While Ma, in his role as KMT chairman, has been insistent that Wang’s KMT membership be revoked because of allegations of improper lobbying, the courts have spoken — twice. The Taipei District Court ruled in favor of Wang’s request for an injunction against losing his party membership — and therefore his legislative seat — on Sept. 13. On Monday, the High Court rejected the KMT’s appeal against the district court’s ruling.
Oblivious to his basement-level approval rating and the widening scandal over whether the Special Investigation Division’s wiretapping operation was legal, Ma appears to be determined to continue in what is looking more and more like a personal grudge match. Even though his responsibilities as head of state call for him to serve the public and guard the nation’s interests, Ma seems determined to place the KMT’s interests above those of the nation.
This was evident in his interview with News 98 radio show host Clara Chou (周玉蔻) on Wednesday, during which the only topic he expounded upon was the so-called “September political strife.” Forget the needs and wants of the public, who are far more concerned with the abysmal state of the economy and steadily declining real wages — Ma is more interested in political mudslinging and scoring points.
The real losers are not Ma, Wang, the prosecutors, the KMT or other politicians. It is the Taiwanese, who can only watch as the president locks himself in an ivory tower, obsessed by his emotions and vengeance.
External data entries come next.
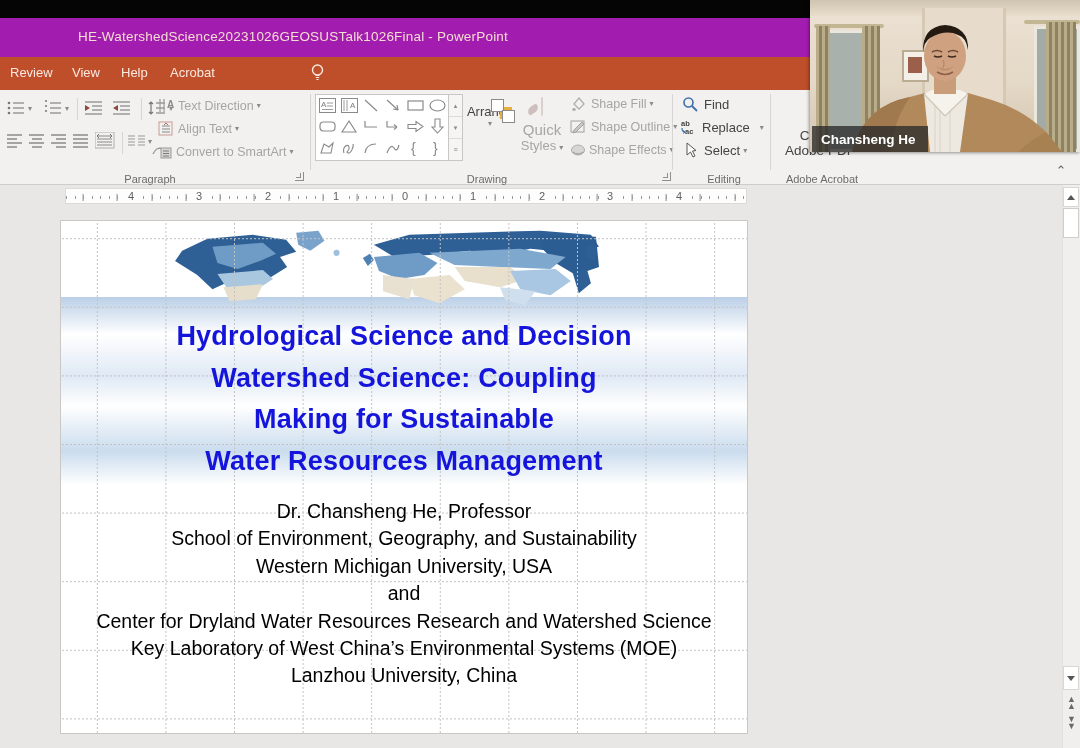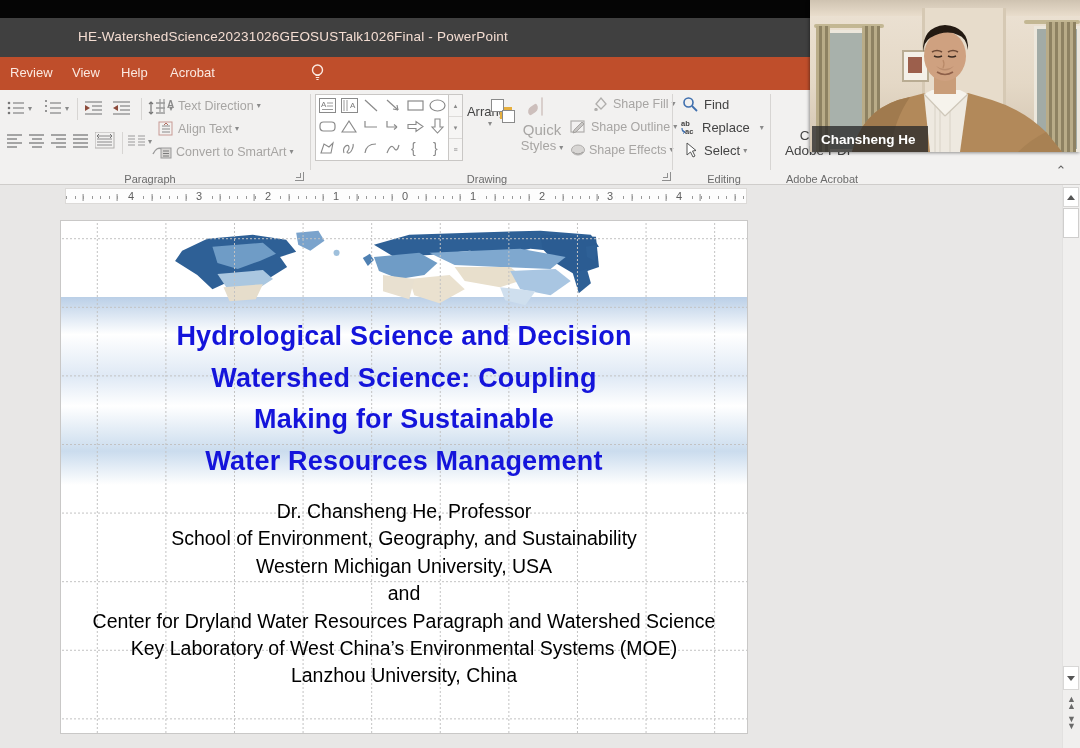--- a/index.html
+++ b/index.html
@@ -9,7 +9,7 @@
 
   
   .top-black{left:0;top:0;width:1080px;height:18px;background:#050505;}
-  .titlebar{left:0;top:18px;width:856px;height:39px;background:#404040;}
+  .titlebar{left:0;top:18px;width:856px;height:39px;background:#a21caf;}
   .titlebar .ttext{position:absolute;left:78px;top:11px;font-size:13.5px;color:#f4ddd2;letter-spacing:.2px;}
   .menubar{left:0;top:57px;width:1080px;height:33px;background:#bf4e2b;color:#fbe9e1;font-size:13px;}
   .menuitem{position:absolute;top:8px;cursor:default;}

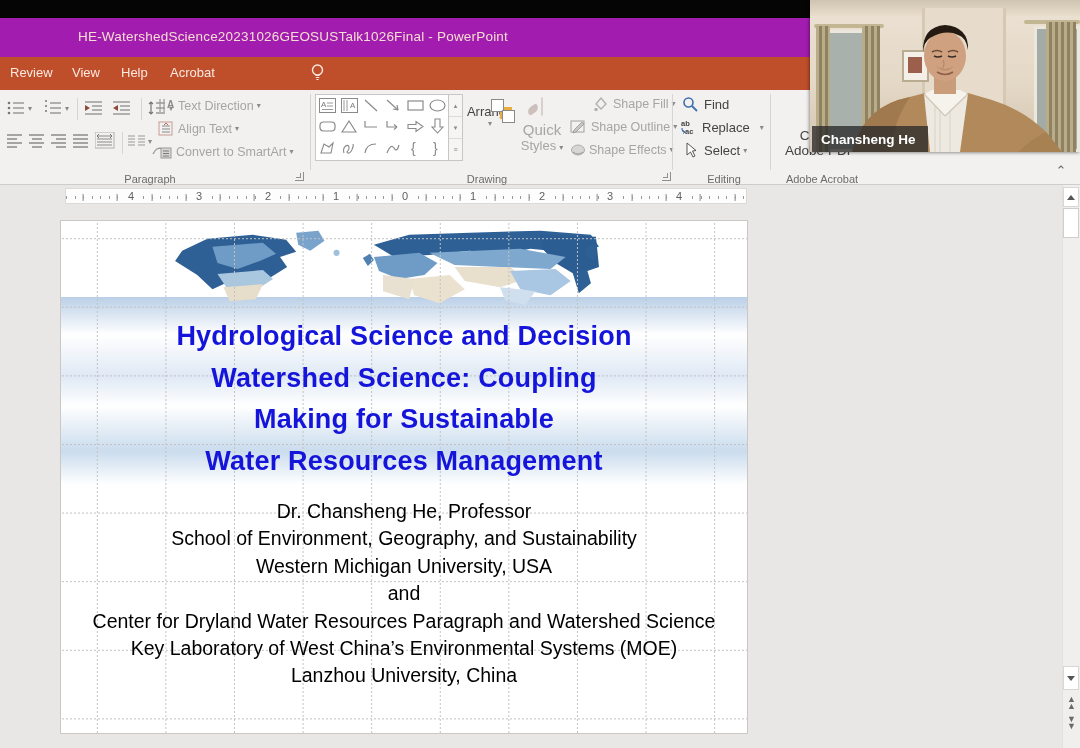--- a/index.html
+++ b/index.html
@@ -296,7 +296,7 @@
       <div class="rbtn-lbl" style="font-size:13px;"><span>Styles</span><span class="dd">▾</span></div>
     </div>
 
-    <span class="icbtn gray" style="left:592px;top:6px;">
+    <span class="icbtn gray" style="left:570px;top:6px;">
       <svg width="16" height="15" viewBox="0 0 16 15">
         <path d="M4,8 L9,2 14,8 9,13 Z" fill="none" stroke="#b0aeac" stroke-width="1.3"></path>
         <path d="M3,12 q-2,3 1,3 q3,0 1,-3" fill="#b0aeac"></path>

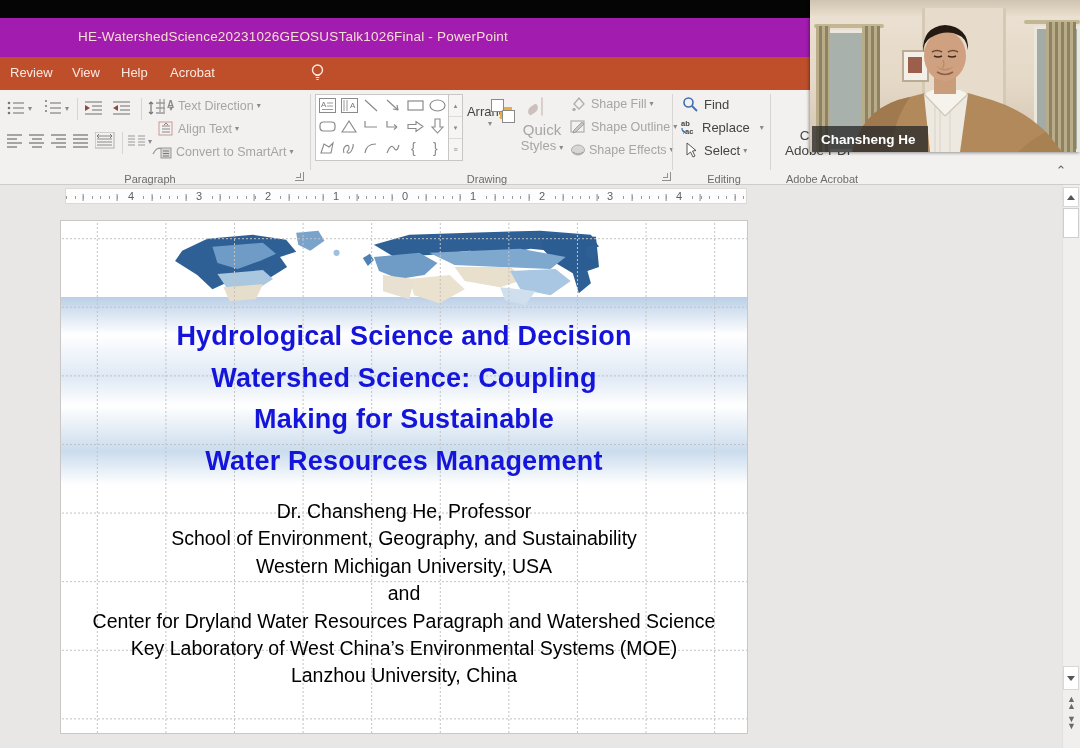--- a/index.html
+++ b/index.html
@@ -410,7 +410,7 @@
       <div>School of Environment, Geography, and Sustainability</div>
       <div>Western Michigan University, USA</div>
       <div>and</div>
-      <div>Center for Dryland Water Resources Paragraph and Watershed Science</div>
+      <div>Center for Dryland Water Resources Research and Watershed Science</div>
       <div>Key Laboratory of West China’s Environmental Systems (MOE)</div>
       <div>Lanzhou University, China</div>
     </div>

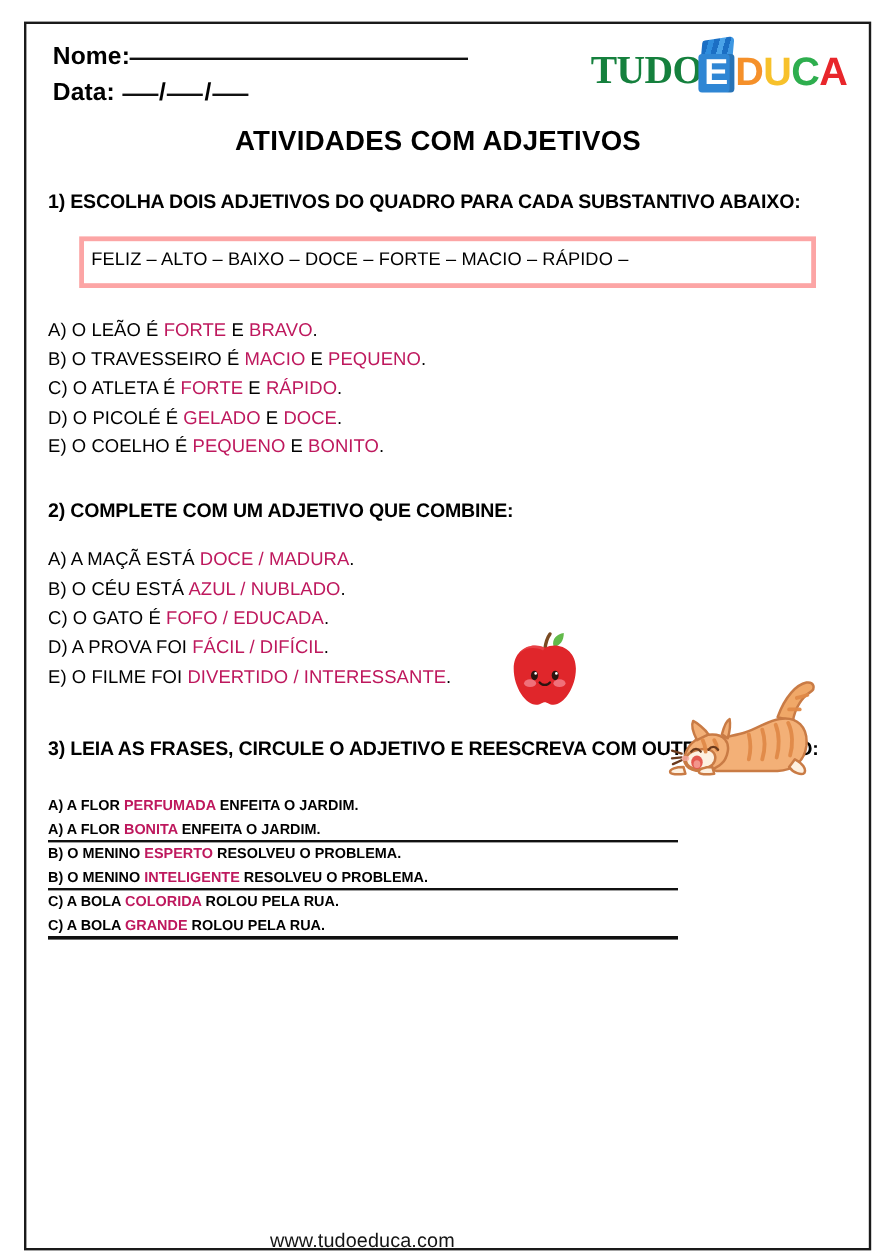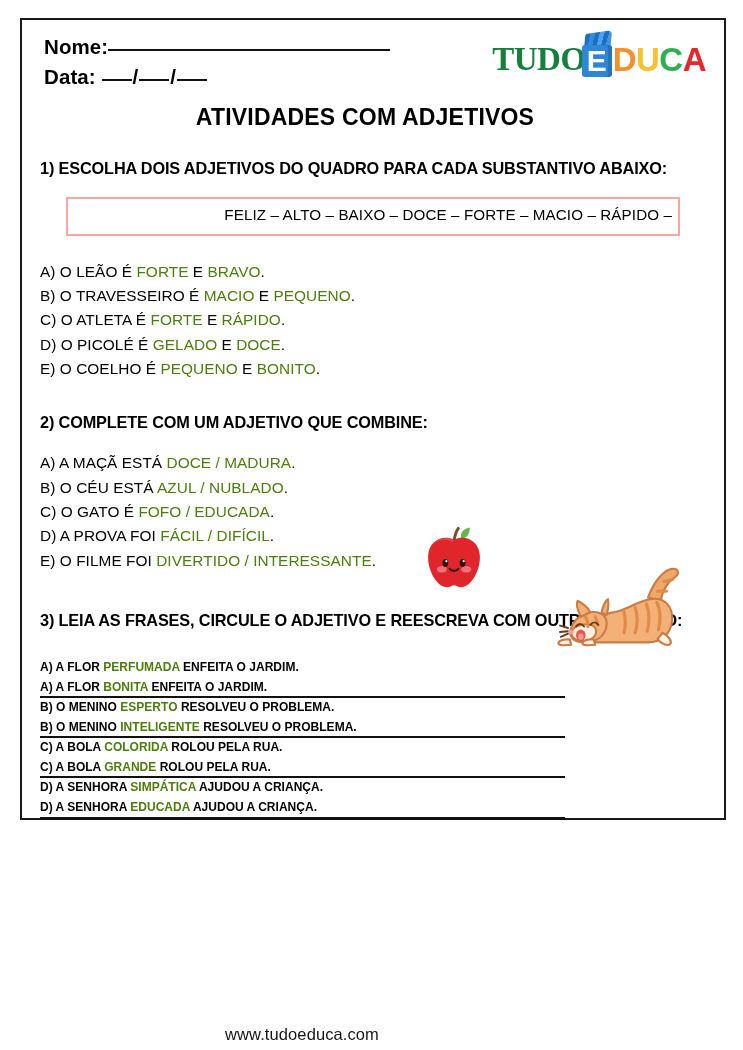--- a/index.html
+++ b/index.html
@@ -23,7 +23,7 @@
     left: 20px;
     top: 18px;
     width: 706px;
-    height: 802px;
+    height: 1024px;
     border: 2px solid #1a1a1a;
     box-sizing: border-box;
     background: #ffffff;

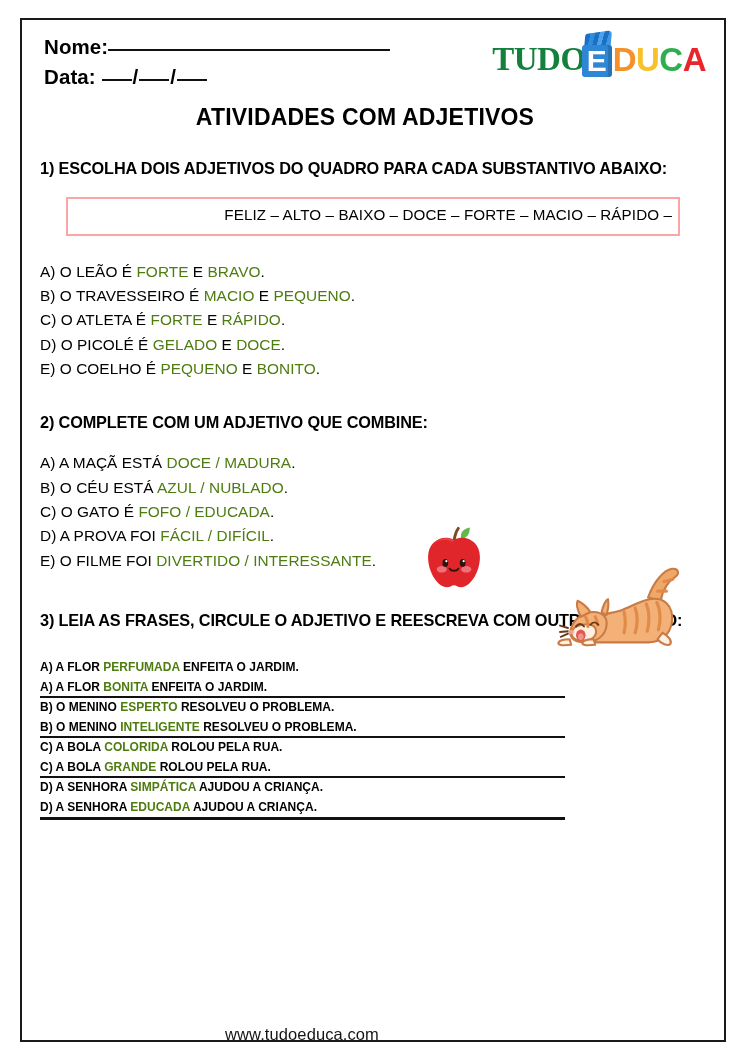--- a/index.html
+++ b/index.html
@@ -136,9 +136,9 @@
   
   .word-bank {
     margin: 17px 28px 0 30px;
-    border: 2px solid #fca5a5;
+    border: 4px solid #fca5a5;
     box-sizing: border-box;
-    text-align: right;
+    text-align: left;
     padding: 5px 6px 7px 6px;
   }
   .word-bank div {

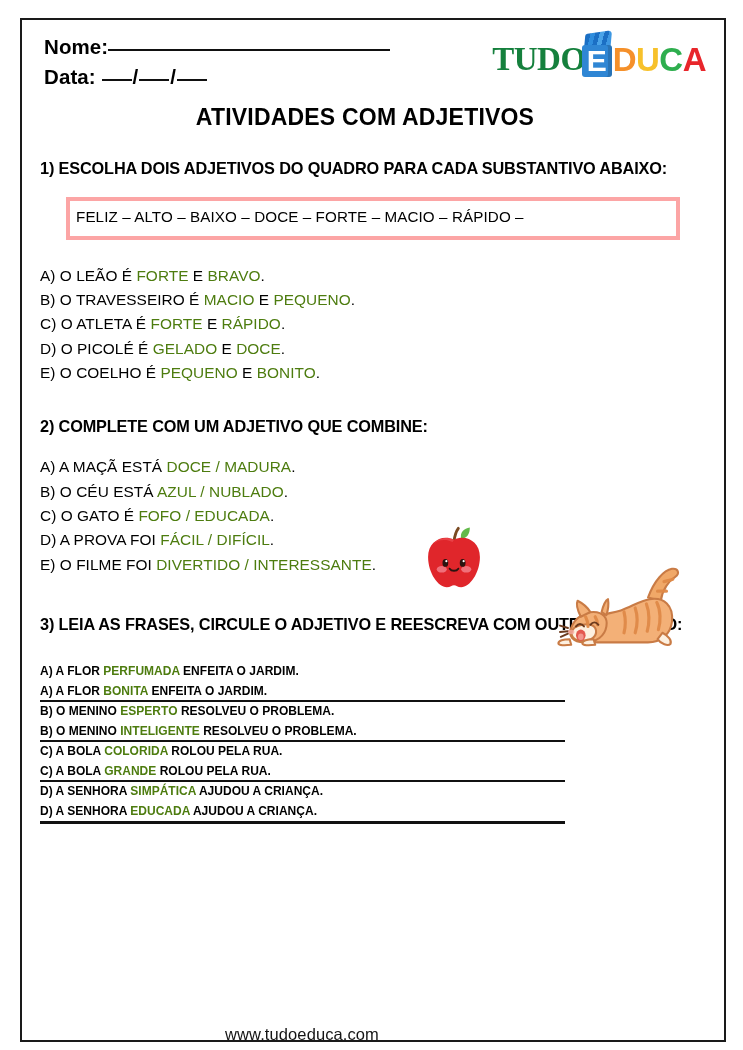--- a/index.html
+++ b/index.html
@@ -155,7 +155,7 @@
     letter-spacing: .05px;
     white-space: nowrap;
   }
-  .adj { color: #4d7c0f; }
+  .adj { color: #be185d; }
 
   .s1-answers { margin-top: 24px; }
   .s2-answers { margin-top: 17px; }

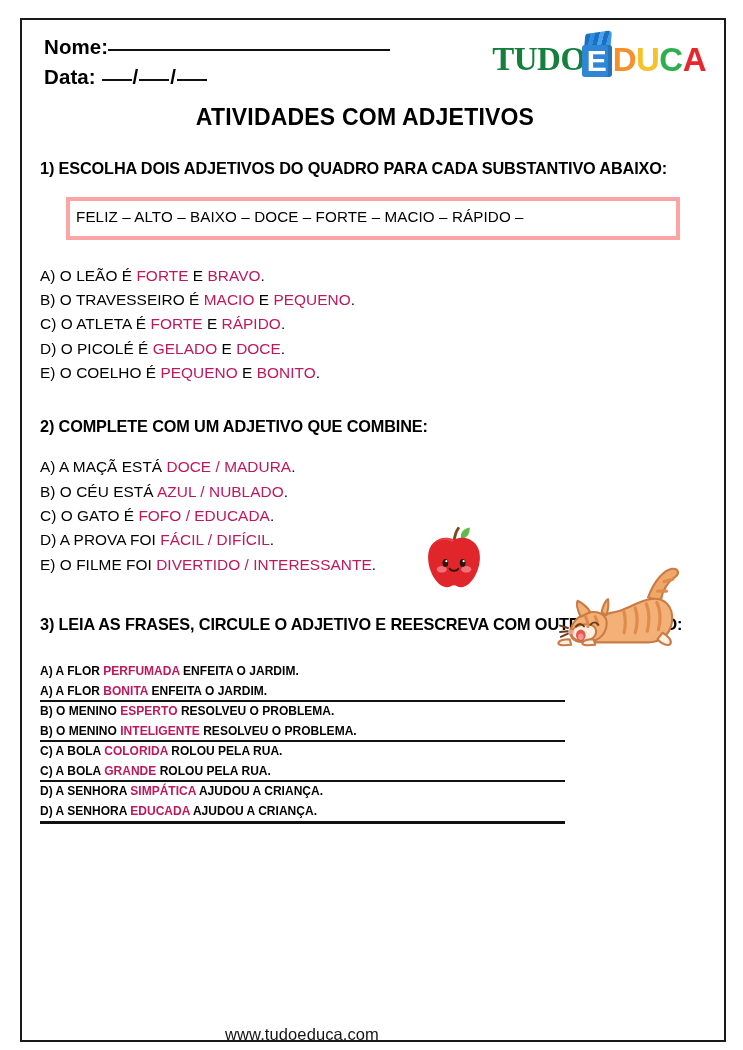--- a/index.html
+++ b/index.html
@@ -287,11 +287,6 @@
         <div class="rule"></div>
       </div>
 
-      <div class="rw-pair">
-        <div class="rw-line"><span>D) A SENHORA </span><span class="adj">SIMPÁTICA</span><span> AJUDOU A CRIANÇA.</span></div>
-        <div class="rw-line"><span>D) A SENHORA </span><span class="adj">EDUCADA</span><span> AJUDOU A CRIANÇA.</span></div>
-        <div class="rule"></div>
-      </div>
 
       <div class="rw-pair">
         <div class="rule"></div>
Ma keeps saying that the allegations of improper lobbying by Wang have “tarnished the party’s image and reputation,” which is why his party membership should be revoked. However, if this argument holds true for Wang, should it not also apply to Ma? Certainly he has “tarnished the party’s image and reputation” with his woeful performance both as president and party chairman, as mirrored in his consistently sinking approval ratings.
The country has been mired in this political strife for almost a month. How much longer can this situation go on?
If Ma believes that Wang had engaged in improper lobbying, then he should, in accordance with due process, submit what he deems as evidence to the judicial authorities so they can do their job. Most of the alleged evidence against Wang so far seems to be “because Ma says so.”
Likewise, Ma should do his job as head of the state, which is to govern, not politick.